The Breakthrough brought enough soul, ghetto and drama to satisfy her loyal following, who made the album the top Christmas week seller. With songs like the soulful ballad “Take Me as I Am,” The Breakthrough is reminiscent of 1995’s My Life — but with an older, wiser diva at the mike. Her wisdom and growth are exhibited in the single “Be Without You,” an ode to love and relationships, with the request that we all “call the radio if you just can’t be without your baby”; the touching “Father in You”; and the anthemic “Good Woman Down.”
“That’s me, that’s my mother, that’s every woman that’s ever been left by some man, left raising the children,” Blige says of “Good Woman Down.” “That’s every young girl that’s got a child and don’t know what to do. She’s going to survive. You can’t keep us down — regardless of who told us we were ugly and weren’t going to amount to nothing. We’re here.”
The thirty-five-year-old songstress, raised in the Schlobam Housing Projects in Yonkers, New York, burst onto the scene in 1992 with What’s the 411? and was crowned the Queen of Hip-Hop Soul for her blend of R&B with Nineties rap culture. And Blige’s career — which catapulted the likes of Sean “Diddy” Combs, included a tempestuous relationship with K-Ci of Nineties R&B group Jodeci and saw early collaborations with late rapper the Notorious B.I.G. — has displayed the singer’s growth as she publicly battled with personal demons, revealing each struggle in her music.
“In the middle, from [the hit 1992 single] ‘Real Love’ to now, you had the My Life album, where I spoke to people about what I was dealing with. And everybody responded like, ‘Me, too,'” Blige explains. “Then with the Share My World album, it was like, ‘OK, I’m on my own. How do I do this?’ It’s just a lot of living and learning.”
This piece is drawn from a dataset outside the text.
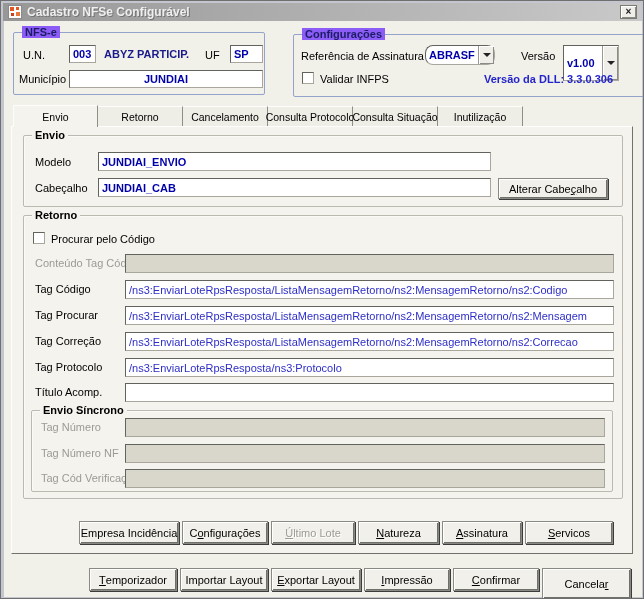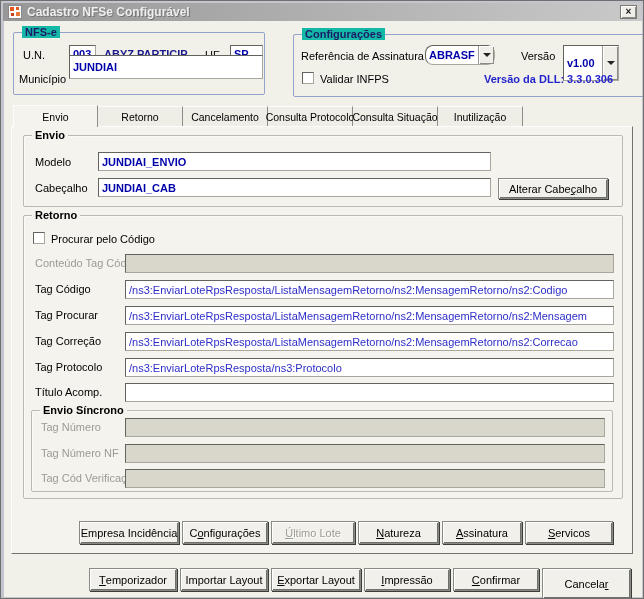"NFS-e" .gb-title { background: #14b8a6 -> #8b5cf6 }
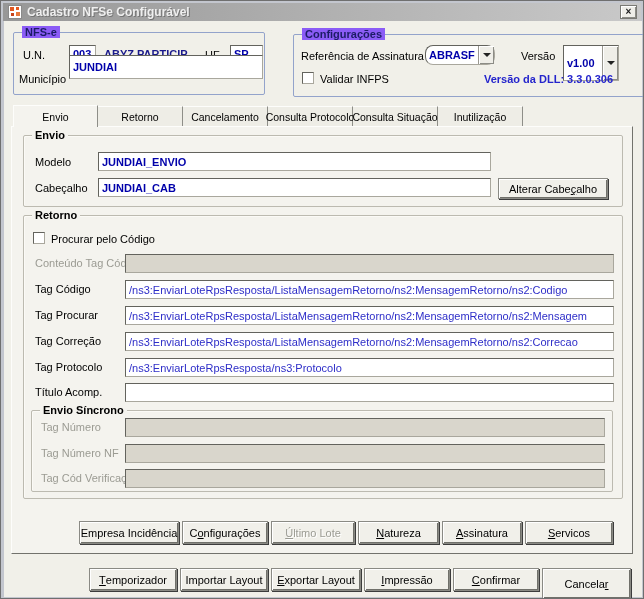"JUNDIAI" input.tb { height: 24px -> 18px; text-align: none -> center; top: 54px -> 69px }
With The Breakthrough already a success, the singer looks forward to anthologizing her career with the retrospective disc Reminisce, set for this spring, as well a tour behind the new album to launch in May. After pouring her heart out yet again, the Queen now has enough new material for another release in the near future. “When I recorded this album, I recorded so many incredible songs. We did a lot of good work that can flood into the next year and a half,” she says. “I already have another album that I know people are going to love.”